## WHAT YOU ARE ASKED TO DO
From the records below, print exactly the lines starting at the one containing "Microbiology An Introduction" and ending at the one containing "total: 7768.90 -> 8919.70", ends included, and nothing else.
[RECORD SET]
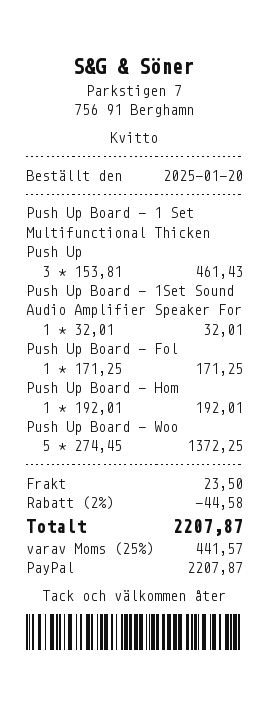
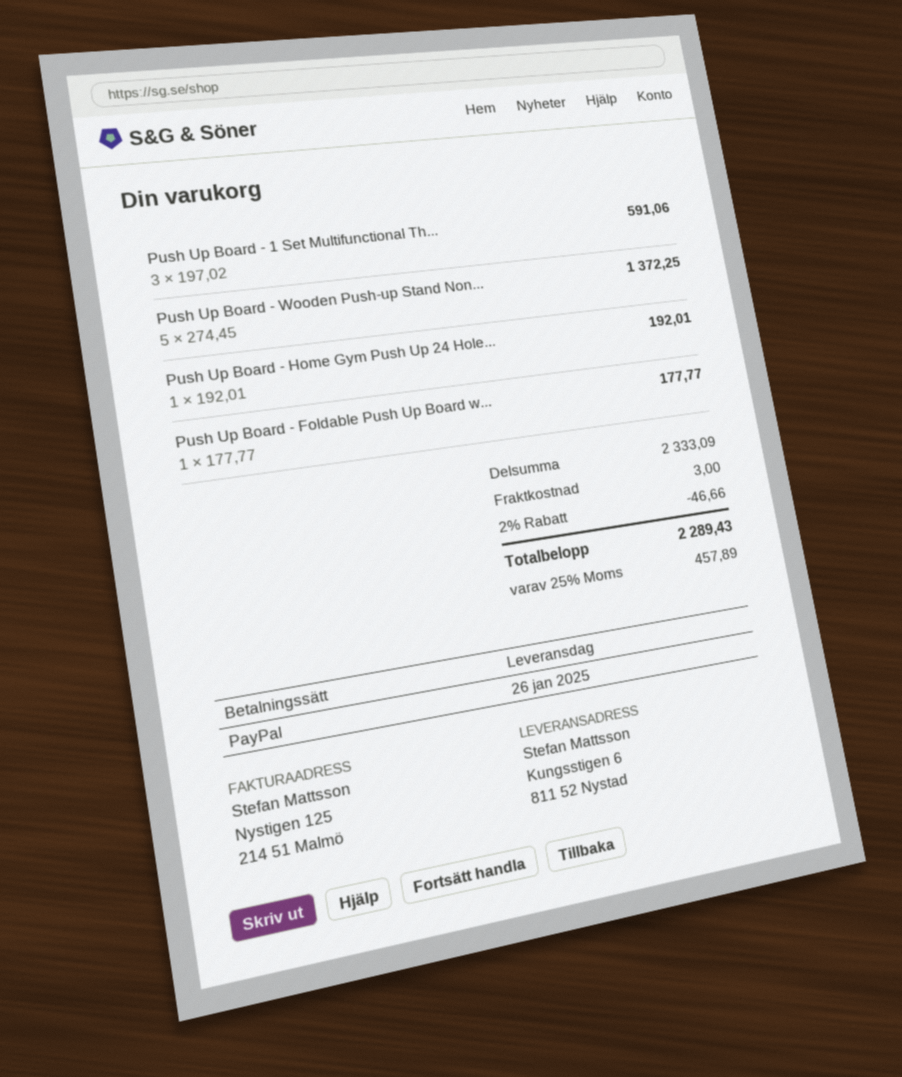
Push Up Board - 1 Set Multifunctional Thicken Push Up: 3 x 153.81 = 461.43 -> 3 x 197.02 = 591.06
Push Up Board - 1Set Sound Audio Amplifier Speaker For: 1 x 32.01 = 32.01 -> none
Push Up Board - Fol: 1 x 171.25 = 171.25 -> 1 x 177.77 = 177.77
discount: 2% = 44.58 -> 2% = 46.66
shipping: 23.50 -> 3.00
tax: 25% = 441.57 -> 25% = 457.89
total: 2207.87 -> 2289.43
[/RECORD SET]
[RECORD SET]
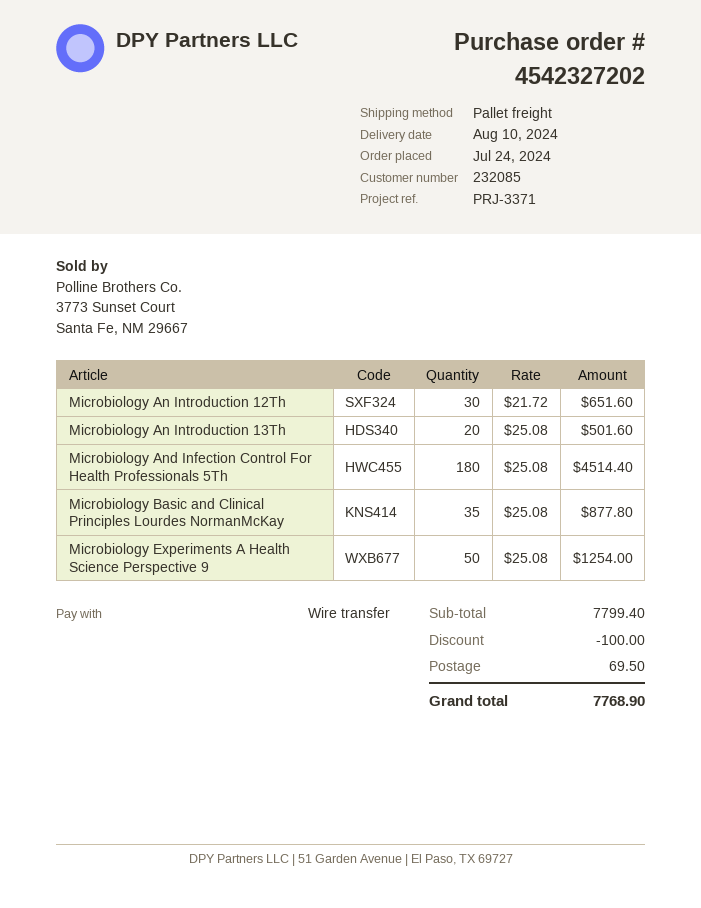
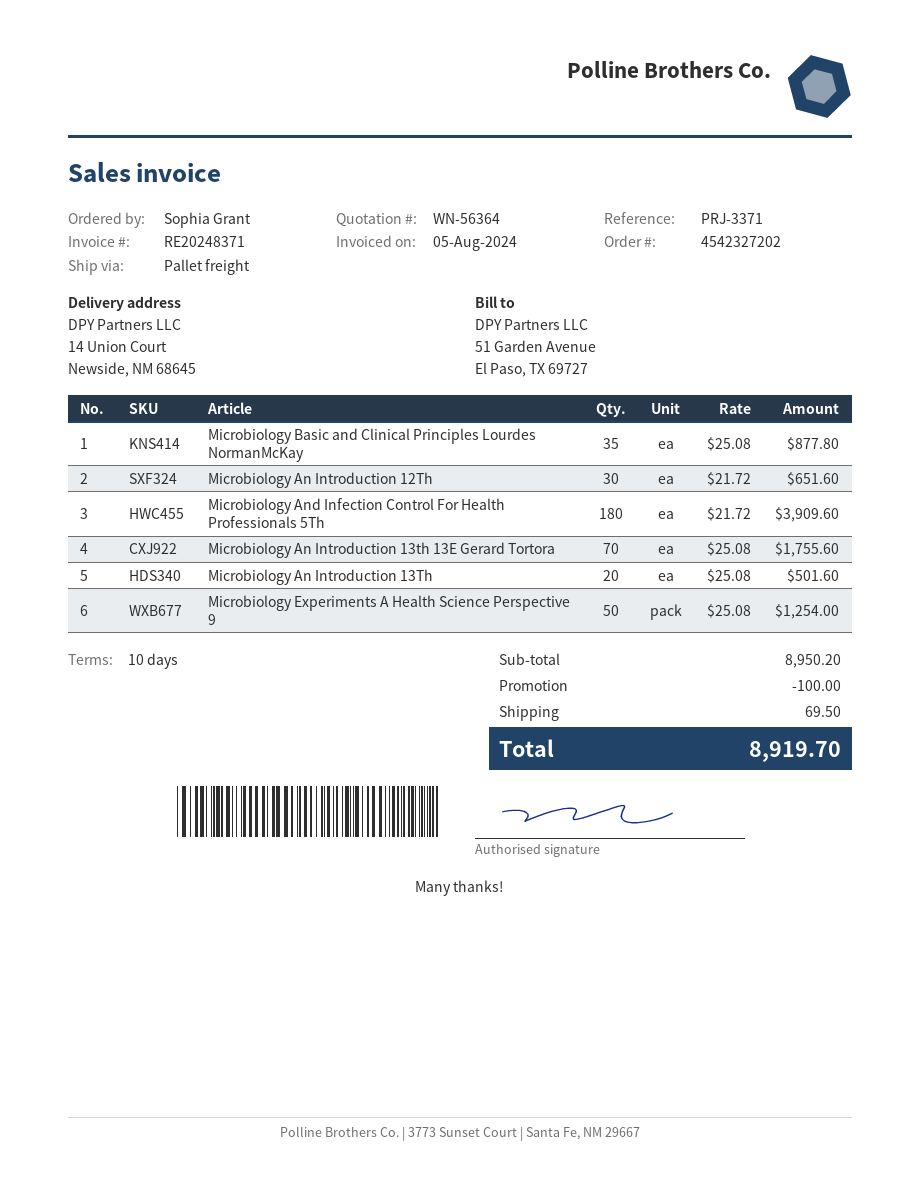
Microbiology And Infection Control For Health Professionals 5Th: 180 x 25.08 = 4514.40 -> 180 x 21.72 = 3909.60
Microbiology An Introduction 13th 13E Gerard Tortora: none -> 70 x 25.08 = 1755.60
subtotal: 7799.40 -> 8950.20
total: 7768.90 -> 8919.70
[/RECORD SET]
## EXERCISE RESULT
Microbiology An Introduction 13th 13E Gerard Tortora: none -> 70 x 25.08 = 1755.60
subtotal: 7799.40 -> 8950.20
total: 7768.90 -> 8919.70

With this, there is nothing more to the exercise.